**ACTIVITY:** In the listing below, find the line with "tax: 98.67 -> 98.35" and copy every line from there up to and including the line with "15% = 2452.46", exactly and without pictures.

**DATA SUPPLIED:**
▶
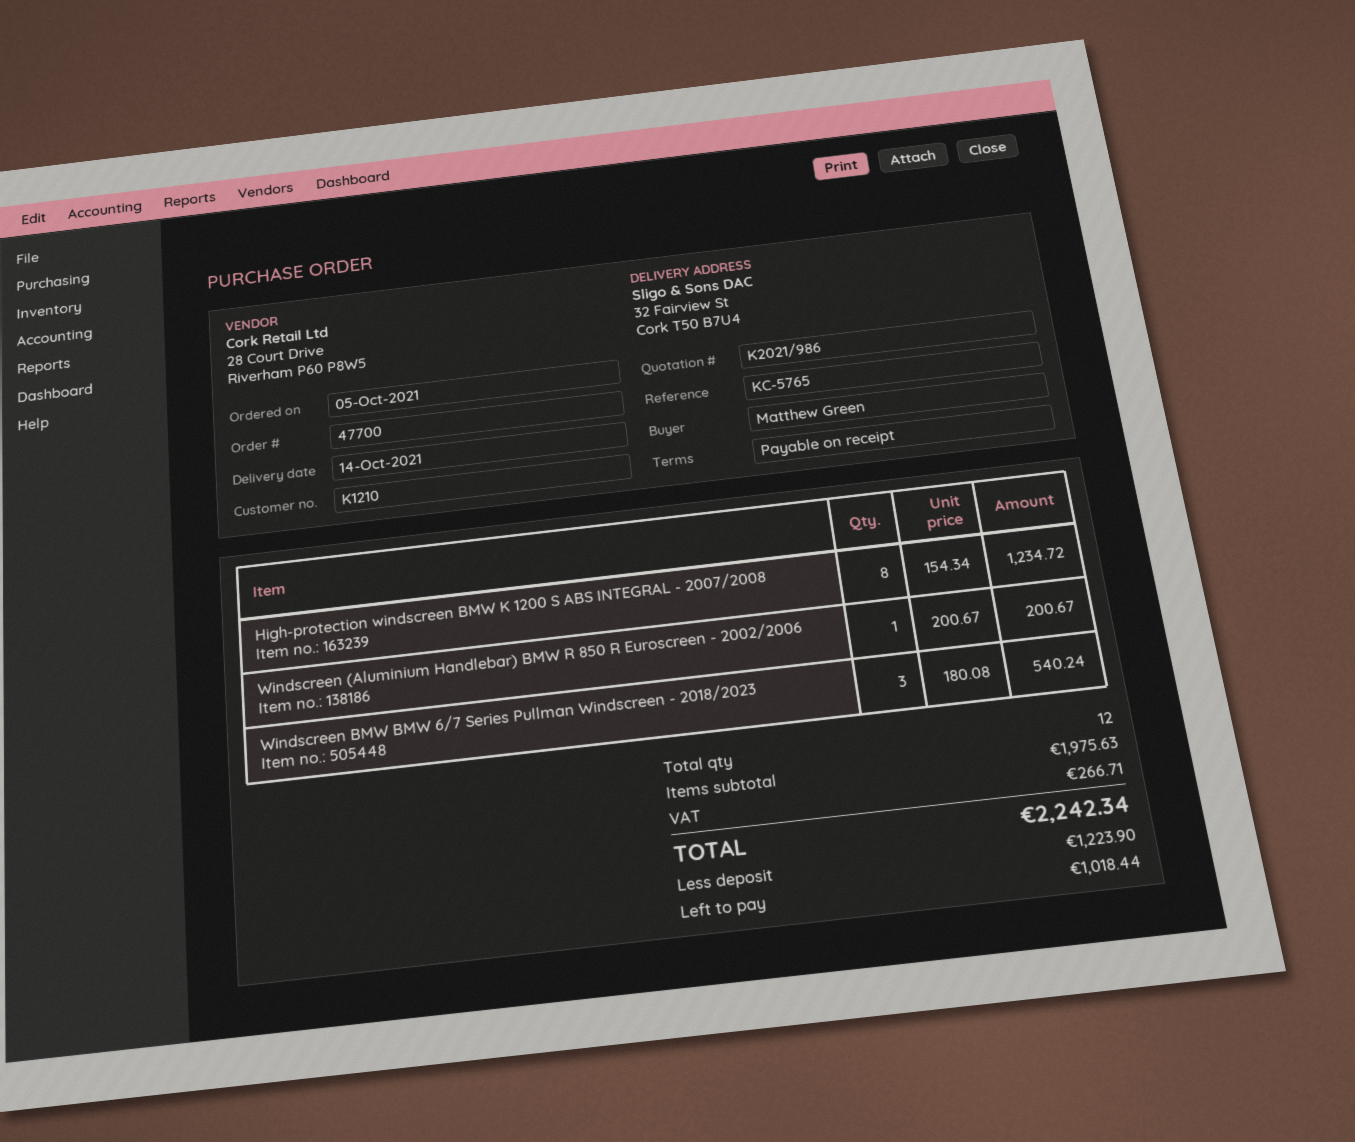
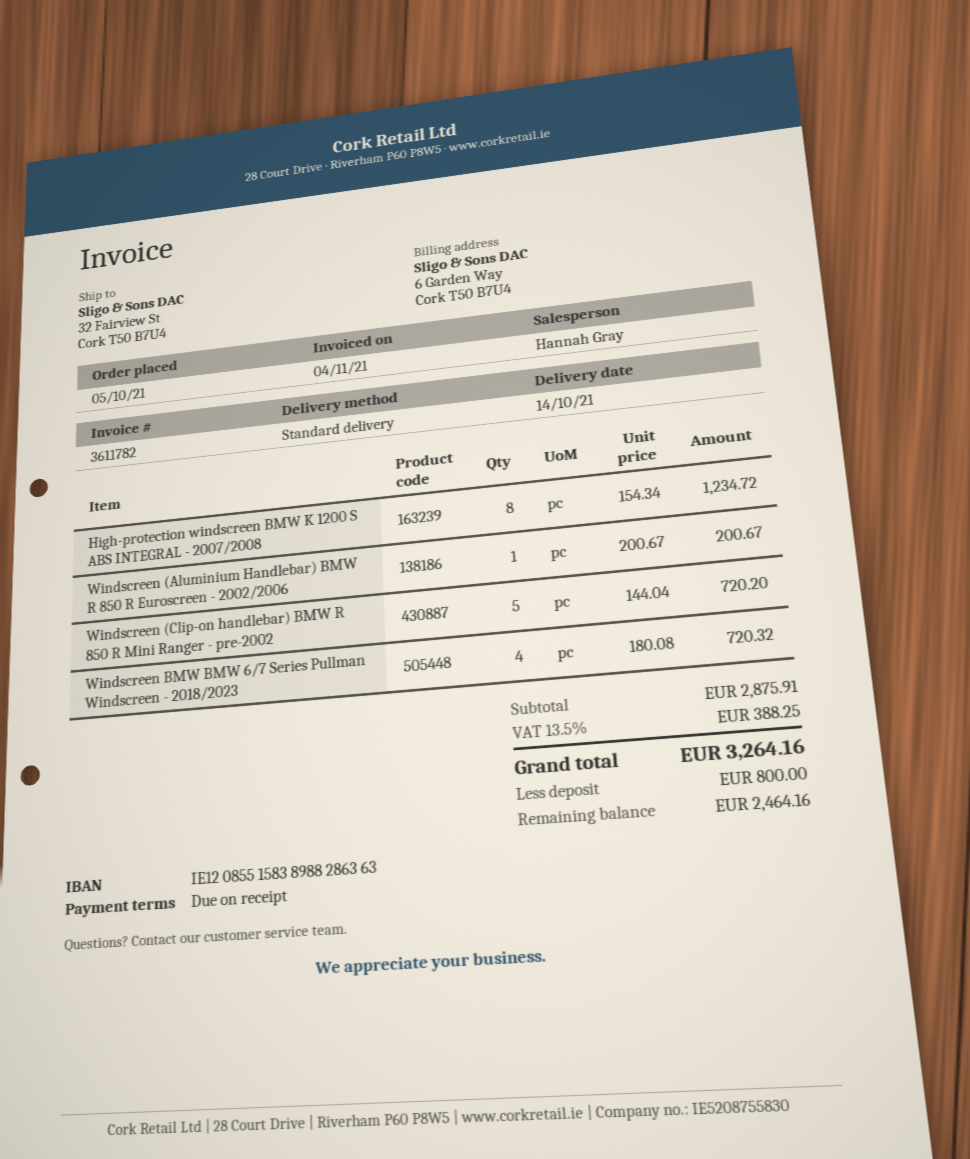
Windscreen BMW BMW 6/7 Series Pullman Windscreen - 2018/2023: 3 x 180.08 = 540.24 -> 4 x 180.08 = 720.32
Windscreen (Clip-on handlebar) BMW R 850 R Mini Ranger - pre-2002: none -> 5 x 144.04 = 720.20
subtotal: 1975.63 -> 2875.91
tax: 266.71 -> 388.25
total: 2242.34 -> 3264.16
deposit: 1223.90 -> 800.00
balance: 1018.44 -> 2464.16

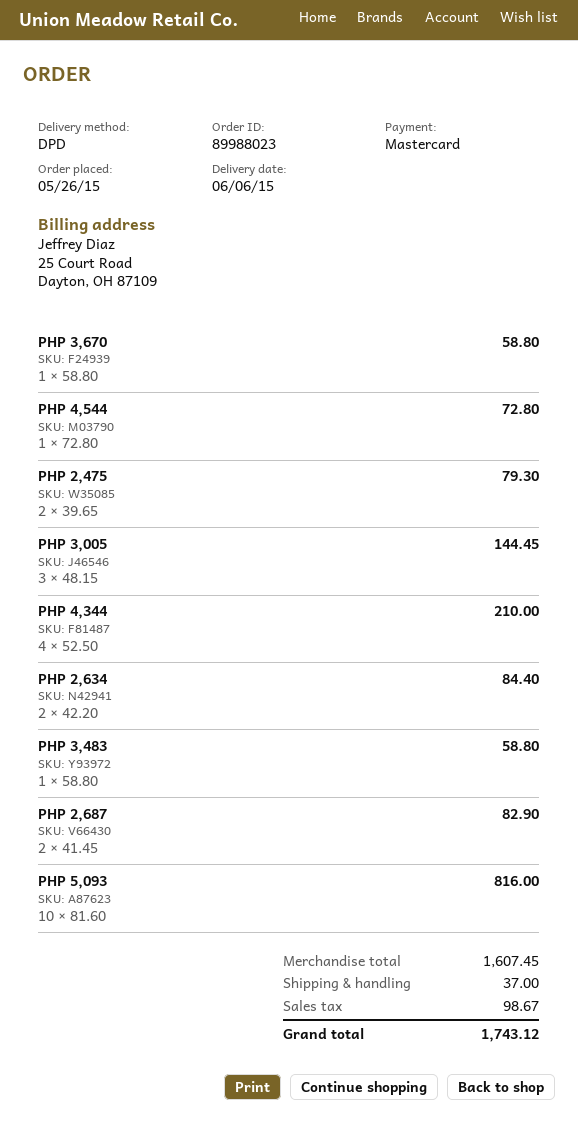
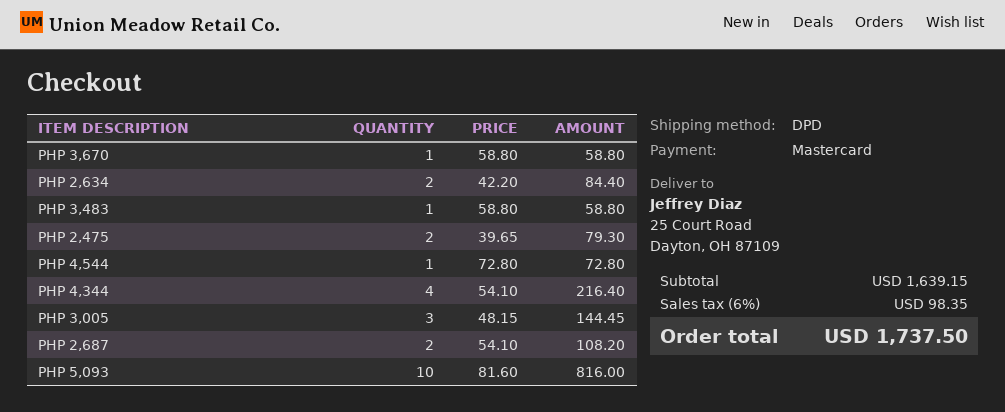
PHP 4,344: 4 x 52.50 = 210.00 -> 4 x 54.10 = 216.40
PHP 2,687: 2 x 41.45 = 82.90 -> 2 x 54.10 = 108.20
subtotal: 1607.45 -> 1639.15
shipping: 37.00 -> none
tax: 98.67 -> 98.35
total: 1743.12 -> 1737.50

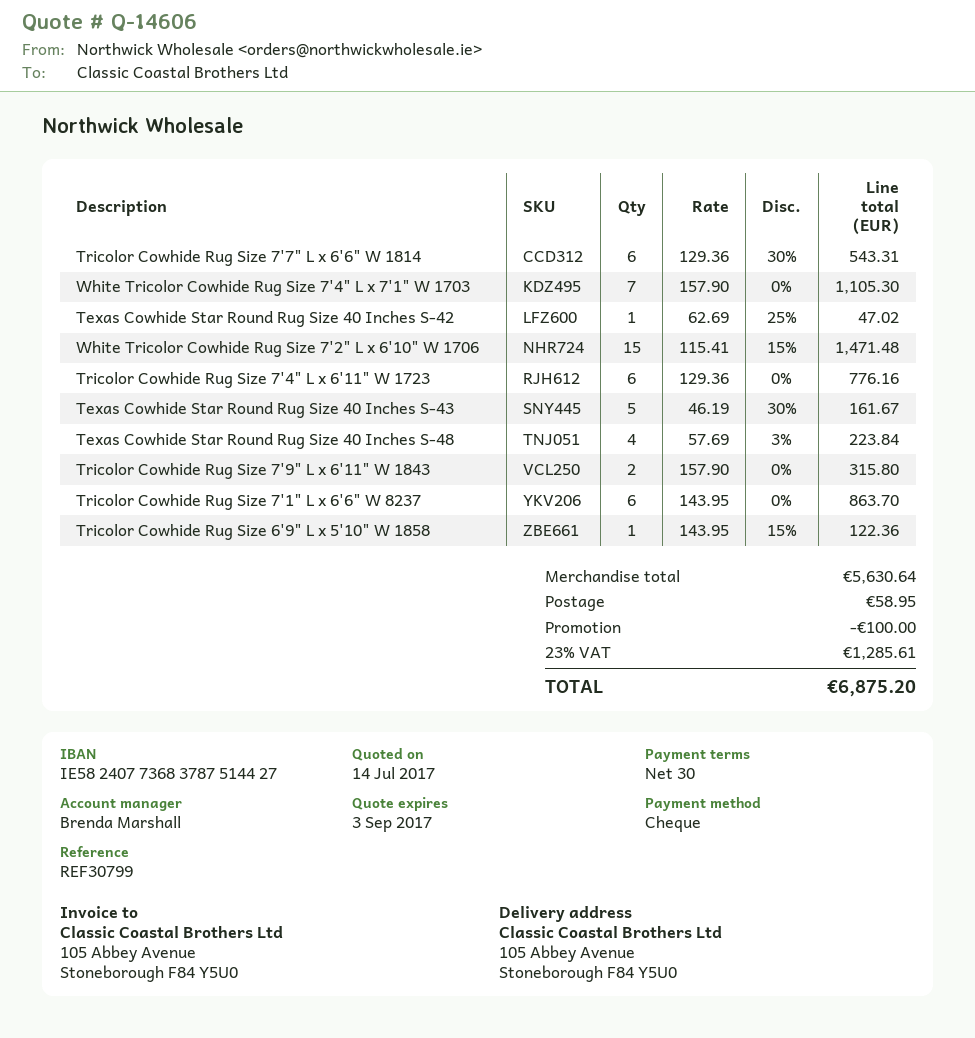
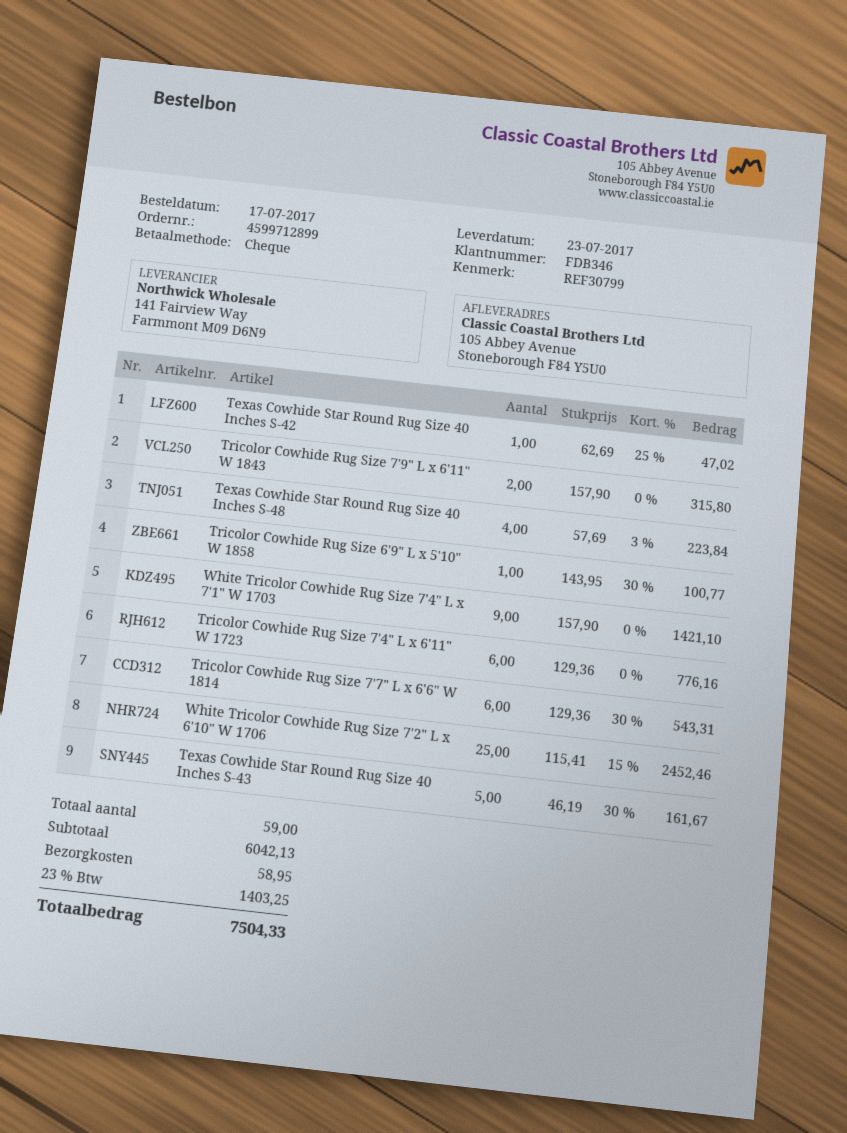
White Tricolor Cowhide Rug Size 7'4" L x 7'1" W 1703: 7 x 157.90 = 1105.30 -> 9 x 157.90 = 1421.10
White Tricolor Cowhide Rug Size 7'2" L x 6'10" W 1706: 15 x 115.41 - 15% = 1471.48 -> 25 x 115.41 - 15% = 2452.46
Tricolor Cowhide Rug Size 7'1" L x 6'6" W 8237: 6 x 143.95 = 863.70 -> none
Tricolor Cowhide Rug Size 6'9" L x 5'10" W 1858: 1 x 143.95 - 15% = 122.36 -> 1 x 143.95 - 30% = 100.77
subtotal: 5630.64 -> 6042.13
discount: 100.00 -> none
tax: 23% = 1285.61 -> 23% = 1403.25
total: 6875.20 -> 7504.33

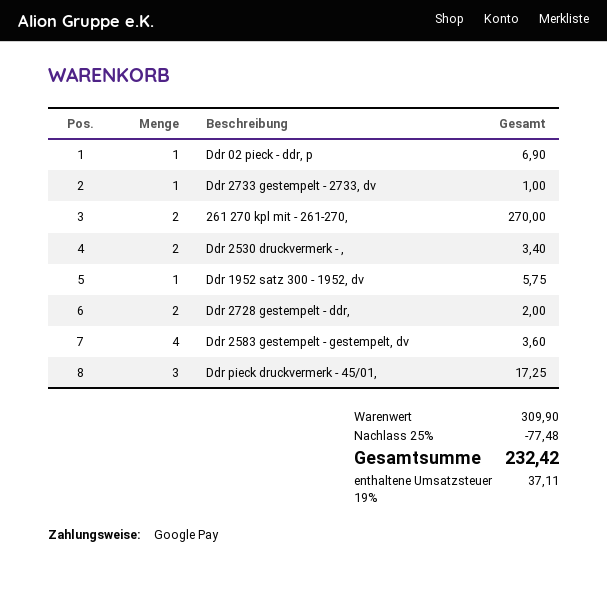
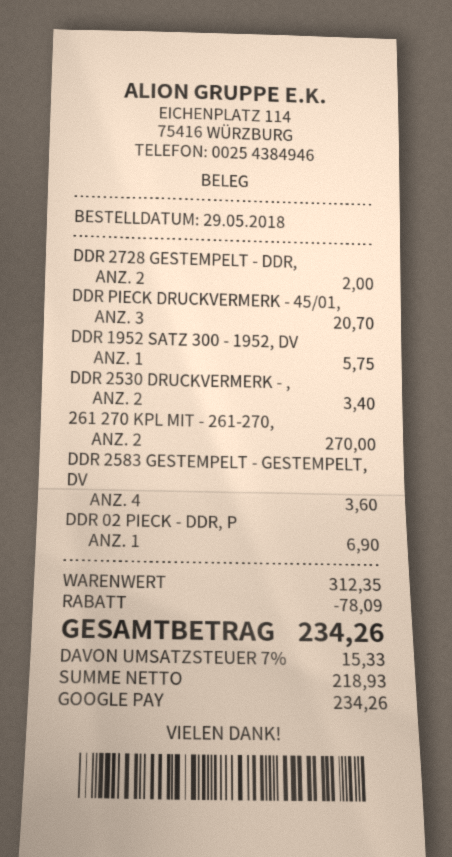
Ddr 2733 gestempelt - 2733, dv: 1 for 1.00 -> none
Ddr pieck druckvermerk - 45/01,: 3 for 17.25 -> 3 for 20.70
subtotal: 309.90 -> 312.35
discount: 77.48 -> 78.09
tax: 19% = 37.11 -> 7% = 15.33
total: 232.42 -> 234.26

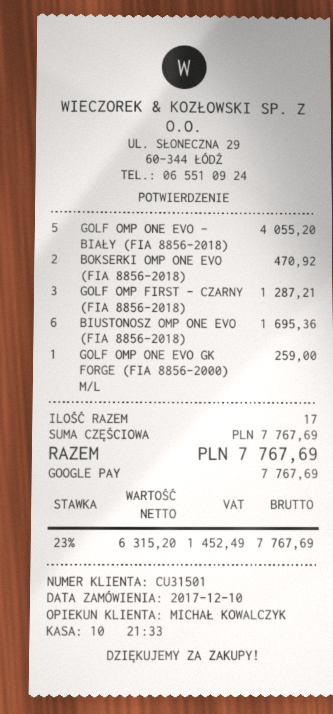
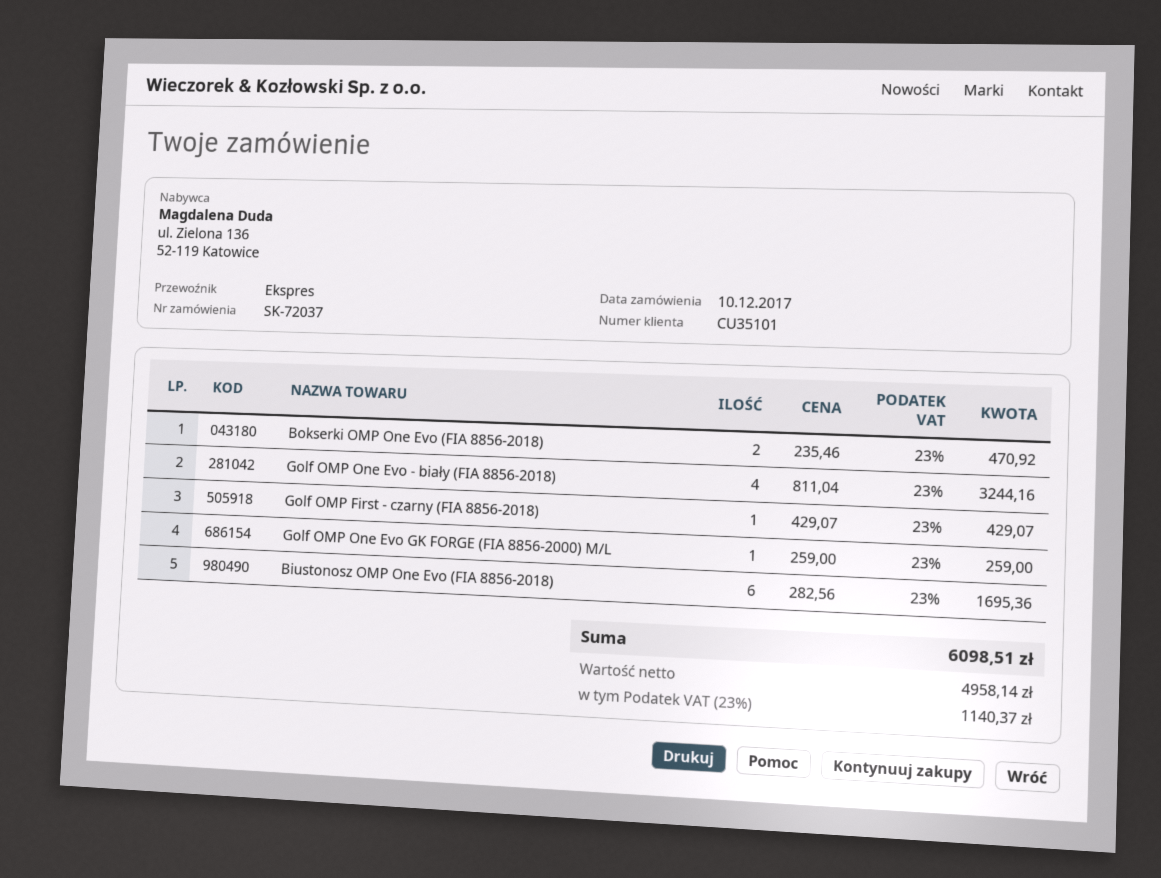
customer number: CU31501 -> CU35101
GOLF OMP ONE EVO - BIAŁY (FIA 8856-2018): 5 for 4055.20 -> 4 for 3244.16
GOLF OMP FIRST - CZARNY (FIA 8856-2018): 3 for 1287.21 -> 1 for 429.07
net: 6315.20 -> 4958.14
tax: 23% = 1452.49 -> 23% = 1140.37
total: 7767.69 -> 6098.51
◀
**ANSWER SPACE:**
tax: 98.67 -> 98.35
total: 1743.12 -> 1737.50

White Tricolor Cowhide Rug Size 7'4" L x 7'1" W 1703: 7 x 157.90 = 1105.30 -> 9 x 157.90 = 1421.10
White Tricolor Cowhide Rug Size 7'2" L x 6'10" W 1706: 15 x 115.41 - 15% = 1471.48 -> 25 x 115.41 - 15% = 2452.46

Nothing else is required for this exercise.